Three Dimensional Printing of Stiffness-tuned, Nitinol Skeletal Fixation Hardware with an Example of Mandibular Segmental Defect Repair

Abstract

Following reconstructive surgery for a segmental mandibulectomy defect, Ti-6Al-4V (Surgical Grade 5 titanium) fixation hardware is commonly used to immobilize a bone graft or bone containing free flap until it heals with adjacent host bone. Thereafter, local stress concentrations and more global stress shielding are not unlikely. In some cases, such as mandibular segmental defects, the fixation device may break if it continues to carry the majority of the load previously carried by the repaired segment of bone. If bone grafted into the mandible receives insufficient stress, it is possible to see a loss of chewing power, failure of the bone to remodel (strengthen) and/or its resorption, and the failure of dental implants placed in the grafted bone. In this study we investigate porous nitinol (NiTi) as a substitute for Ti-6Al-4V skeletal fixation devices. Porosity can be introduced into the design to reduce, in effect to tune, the stiffness of 3D printed nitinol fixation devices.
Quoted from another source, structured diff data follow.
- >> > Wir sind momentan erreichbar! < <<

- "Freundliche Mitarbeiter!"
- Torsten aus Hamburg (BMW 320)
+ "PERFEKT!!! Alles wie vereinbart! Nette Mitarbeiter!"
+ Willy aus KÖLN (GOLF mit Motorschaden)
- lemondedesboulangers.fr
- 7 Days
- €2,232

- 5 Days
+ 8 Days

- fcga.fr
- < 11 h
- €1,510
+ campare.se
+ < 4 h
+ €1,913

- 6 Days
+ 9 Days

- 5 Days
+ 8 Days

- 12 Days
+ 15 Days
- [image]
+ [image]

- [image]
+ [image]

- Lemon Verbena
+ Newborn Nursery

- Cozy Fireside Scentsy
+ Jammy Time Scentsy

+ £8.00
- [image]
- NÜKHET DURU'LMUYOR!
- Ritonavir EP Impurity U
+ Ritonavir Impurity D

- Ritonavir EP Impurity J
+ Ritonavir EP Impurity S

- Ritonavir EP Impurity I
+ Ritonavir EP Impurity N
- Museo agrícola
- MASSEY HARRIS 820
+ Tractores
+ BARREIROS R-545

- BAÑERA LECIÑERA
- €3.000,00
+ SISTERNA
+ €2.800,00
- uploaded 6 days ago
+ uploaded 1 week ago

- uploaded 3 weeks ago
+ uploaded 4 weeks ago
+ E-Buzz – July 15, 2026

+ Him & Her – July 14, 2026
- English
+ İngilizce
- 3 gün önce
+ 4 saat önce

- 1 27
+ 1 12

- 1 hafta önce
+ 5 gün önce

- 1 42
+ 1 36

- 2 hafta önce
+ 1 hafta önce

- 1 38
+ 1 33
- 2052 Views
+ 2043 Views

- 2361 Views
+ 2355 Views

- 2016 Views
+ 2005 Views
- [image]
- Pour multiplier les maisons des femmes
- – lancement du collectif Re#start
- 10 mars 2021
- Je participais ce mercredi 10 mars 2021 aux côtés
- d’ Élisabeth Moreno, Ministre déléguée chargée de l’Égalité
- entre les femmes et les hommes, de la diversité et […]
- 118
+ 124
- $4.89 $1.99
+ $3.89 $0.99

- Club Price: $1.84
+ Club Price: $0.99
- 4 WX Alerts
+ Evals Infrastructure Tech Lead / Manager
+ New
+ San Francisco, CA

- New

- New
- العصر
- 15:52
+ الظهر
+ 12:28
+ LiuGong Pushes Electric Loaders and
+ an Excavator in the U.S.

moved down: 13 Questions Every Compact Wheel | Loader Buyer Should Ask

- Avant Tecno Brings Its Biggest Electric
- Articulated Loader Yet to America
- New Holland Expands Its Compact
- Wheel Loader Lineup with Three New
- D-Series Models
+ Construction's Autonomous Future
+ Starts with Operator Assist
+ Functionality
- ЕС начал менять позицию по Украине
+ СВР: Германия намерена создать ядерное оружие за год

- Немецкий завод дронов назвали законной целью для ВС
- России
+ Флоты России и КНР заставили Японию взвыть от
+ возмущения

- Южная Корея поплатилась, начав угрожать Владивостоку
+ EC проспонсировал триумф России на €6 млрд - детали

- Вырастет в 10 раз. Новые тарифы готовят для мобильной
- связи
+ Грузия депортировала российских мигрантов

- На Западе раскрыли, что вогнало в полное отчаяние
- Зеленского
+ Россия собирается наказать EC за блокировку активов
The tuned, or stiffness-matched, nitinol device must have sufficient stiffness for fixation during a 6-9 month healing period and sufficient flexibility to recreate normal stress distribution once the bone is healed. We compare finite element models of fixation hardware fabricated from Ti-6Al-4V and stiffness-matched nitinol. Our results suggest that stiffness-matched nitinol hardware is more likely to recreate normal stress-strain trajectories in a reconstructed mandibular segmental defect than a Ti-6Al-4V fixation device. This outcome bodes well for surgical reconstruction of skeletal elements in general, and specifically reconstruction of mandibular segmental defects where therapeutic goals include restoration of the chewing, speaking, swallowing, and breathing functions supported by the mandible.